Parents' joy at Cowell support
Published 08/06/2015 | 10:26
The parents of a 12-year-old girl who is unable to get the life-saving drugs she needs because her condition is so rare have said they are astonished by the support they have received from the public and celebrities like Simon Cowell.
Abi Longfellow's family are campaigning for the Government to put the treatment she needs on the NHS after being told the dense deposit disease she has is too rare to justify the cost of the drug.
Music mogul Cowell tweeted a link to the family's petition and wrote: "Let's help save this wonderful girl. Abi deserves all the help we can give her. Save Abi."
Speaking on ITV's Good Morning Britain, Abi's father Andy Longfellow said: "The help that the nation has given us is just fantastic, the support, the messages, it's phenomenal to be honest with you."
Her mother, Jo Longfellow, said: "We've been astonished how many old friends of ours, old school friends and colleagues have got in touch but when you start hearing that people with such a big profile as Simon Cowell and Brian May have tweeted, it's absolutely astonishing it really is."
Mrs Longfellow said: "I think what excited us when we heard that Simon Cowell had tweeted was that he has so much publicity and so many people following him that it would just raise the profile of Abi's cause."
The family, from Wakefield, West Yorkshire, said that at an "eye-watering £136,000 a year", the drug Eculizumab - which they have called on the manufacturer Alexion to bring down in price - is too expensive to fund themselves.
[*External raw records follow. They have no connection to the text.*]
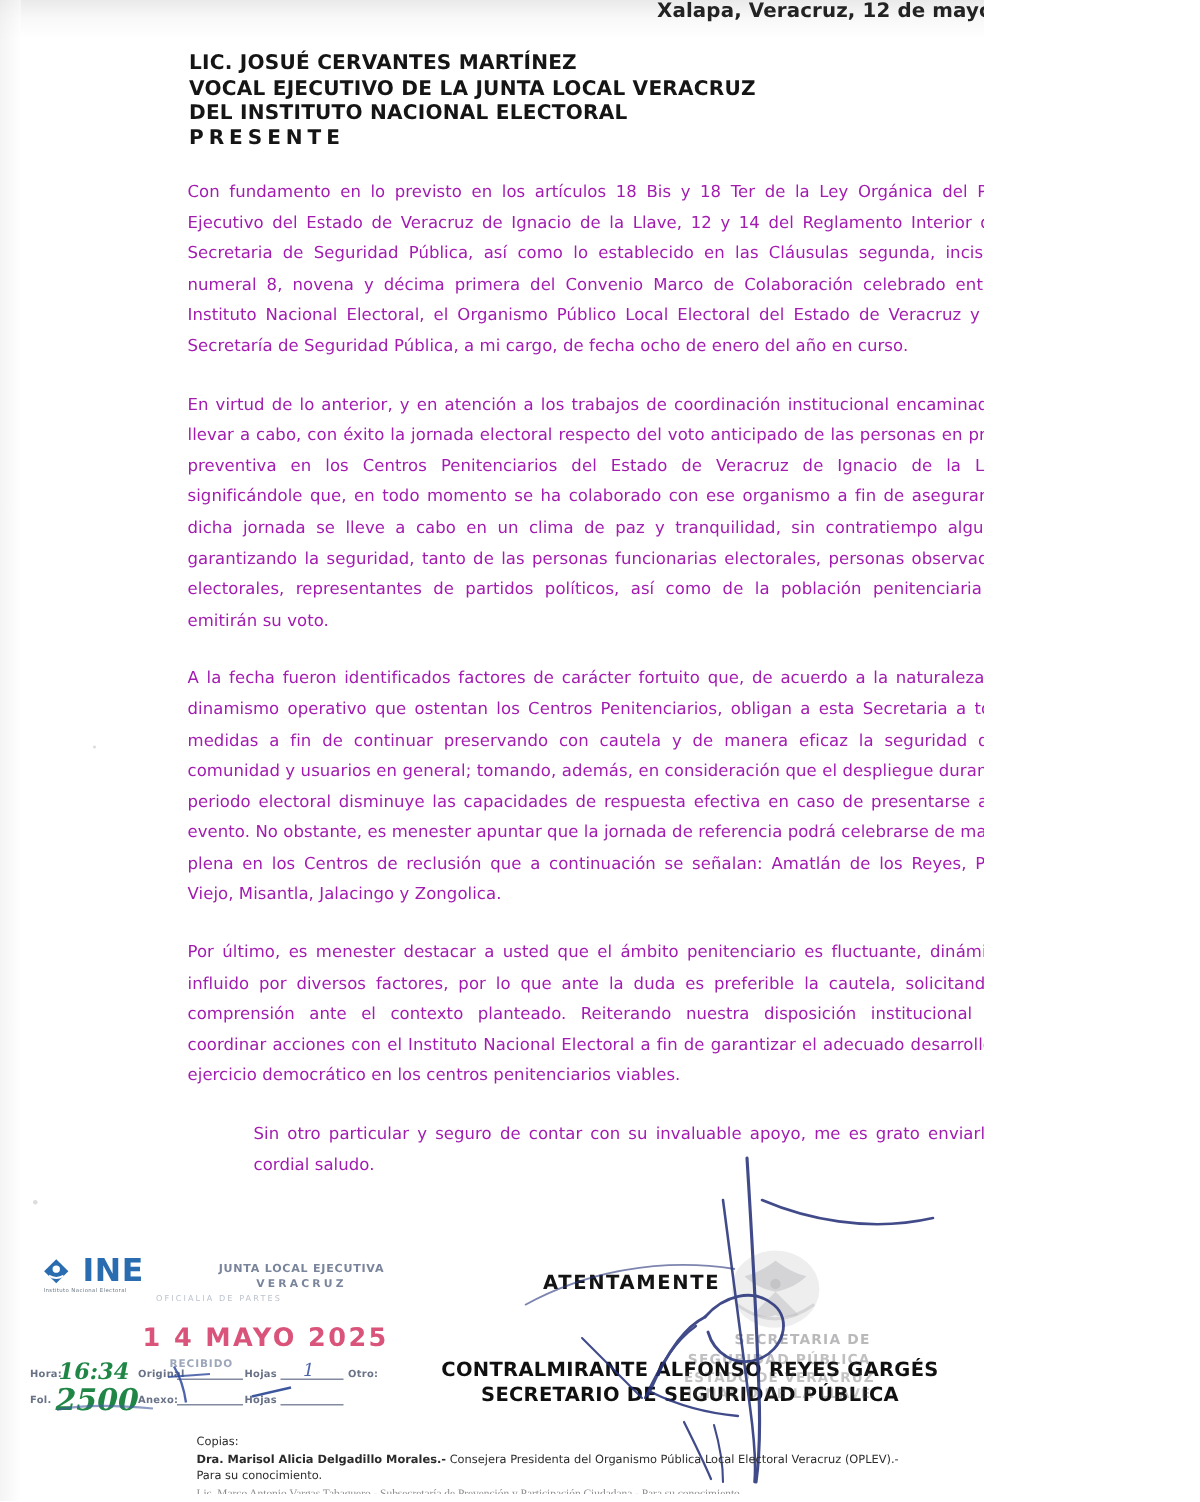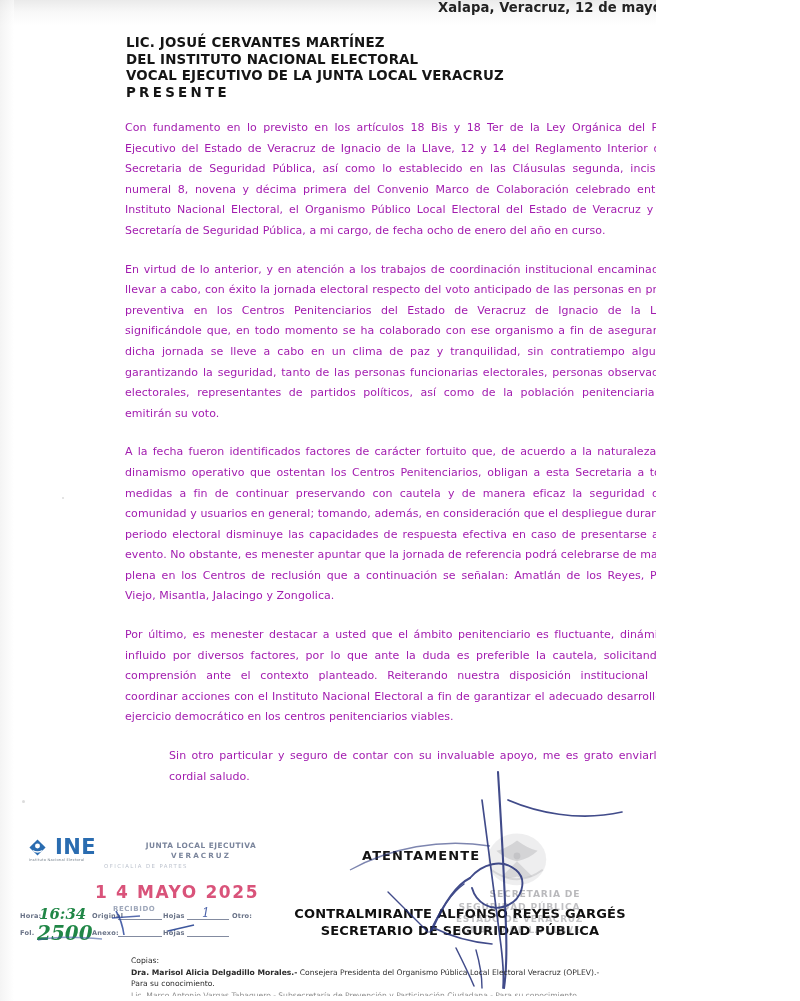--- a/index.html
+++ b/index.html
@@ -287,39 +287,40 @@
     line-height: 11.6px;
     color: #2b2b2b;
   }
   .copies .c-title { font-weight: normal; }
   .copies .c-name { font-weight: bold; text-align: center; }
   .copies .c-line { white-space: nowrap; }
   .copies .c-cut {
     opacity: .55;
     overflow: hidden;
     height: 6px;
+    font-family: Liberation Serif, serif;
   }
 </style>
 </head>
 <body>
 
 <div id="page">
 
   <div class="scan-shade-top"></div>
   <div class="scan-edge-left"></div>
   <div class="speck" style="left:22px;top:800px;width:3px;height:3px;border-radius:50%;"></div>
   <div class="speck" style="left:716px;top:236px;width:2px;height:2px;border-radius:50%;"></div>
   <div class="speck" style="left:62px;top:497px;width:2px;height:2px;border-radius:50%;"></div>
 
   <div class="date-line">Xalapa, Veracruz, 12 de mayo de 2025</div>
 
   <div class="addressee">
     <div>LIC. JOSUÉ CERVANTES MARTÍNEZ</div>
+    <div>VOCAL EJECUTIVO DE LA JUNTA LOCAL VERACRUZ</div>
     <div>DEL INSTITUTO NACIONAL ELECTORAL</div>
-    <div>VOCAL EJECUTIVO DE LA JUNTA LOCAL VERACRUZ</div>
     <div class="spaced">PRESENTE</div>
   </div>
 
   <div class="body-block">
     <p class="para">Con fundamento en lo previsto en los artículos 18 Bis y 18 Ter de la Ley Orgánica del Poder Ejecutivo del Estado de Veracruz de Ignacio de la Llave, 12 y 14 del Reglamento Interior de la Secretaria de Seguridad Pública, así como lo establecido en las Cláusulas segunda, inciso c), numeral 8, novena y décima primera del Convenio Marco de Colaboración celebrado entre el Instituto Nacional Electoral, el Organismo Público Local Electoral del Estado de Veracruz y esta Secretaría de Seguridad Pública, a mi cargo, de fecha ocho de enero del año en curso.</p>
     <p class="para">En virtud de lo anterior, y en atención a los trabajos de coordinación institucional encaminados a llevar a cabo, con éxito la jornada electoral respecto del voto anticipado de las personas en prisión preventiva en los Centros Penitenciarios del Estado de Veracruz de Ignacio de la Llave, significándole que, en todo momento se ha colaborado con ese organismo a fin de asegurar que dicha jornada se lleve a cabo en un clima de paz y tranquilidad, sin contratiempo alguno y garantizando la seguridad, tanto de las personas funcionarias electorales, personas observadoras electorales, representantes de partidos políticos, así como de la población penitenciaria que emitirán su voto.</p>
     <p class="para">A la fecha fueron identificados factores de carácter fortuito que, de acuerdo a la naturaleza y al dinamismo operativo que ostentan los Centros Penitenciarios, obligan a esta Secretaria a tomar medidas a fin de continuar preservando con cautela y de manera eficaz la seguridad de la comunidad y usuarios en general; tomando, además, en consideración que el despliegue durante el periodo electoral disminuye las capacidades de respuesta efectiva en caso de presentarse algún evento. No obstante, es menester apuntar que la jornada de referencia podrá celebrarse de manera plena en los Centros de reclusión que a continuación se señalan: Amatlán de los Reyes, Pacho Viejo, Misantla, Jalacingo y Zongolica.</p>
     <p class="para">Por último, es menester destacar a usted que el ámbito penitenciario es fluctuante, dinámico e influido por diversos factores, por lo que ante la duda es preferible la cautela, solicitando su comprensión ante el contexto planteado. Reiterando nuestra disposición institucional para coordinar acciones con el Instituto Nacional Electoral a fin de garantizar el adecuado desarrollo del ejercicio democrático en los centros penitenciarios viables.</p>
     <p class="para closing">Sin otro particular y seguro de contar con su invaluable apoyo, me es grato enviarle un cordial saludo.</p>
   </div>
An internet petition now has more than 185,000 signatures and Abi herself has written to Prime Minister David Cameron to ask for his help.
She said to the PM: "I'm a 12-year old English girl and if I lived in Ireland, Europe, America, Canada etc I would get the medicine without hesitation.
"So I want to know why am I being disadvantaged in my own country?"
Writing on the petition website change.org, the family said: "Our daughter, twelve-year-old Abi, has a rare kidney disease that could kill her in five years.
"Under lock and key in the hospital where she is treated is the medicine that could save her life.
"But thanks to a cruel loophole, doctors are forbidden from giving it to our daughter."
They said: "Knowing that the drug sits in the hospital but Abi can't have it is horrendous.
"In a couple of years' time it will be as cheap as a packet of paracetamol but it will be too late for Abi. We know the drug is there that could help Abi and it is used in other countries. It's torture to know that her life could be saved but we can't afford to save it. We're calling on Alexion and the UK Government to give Abi's life a chance."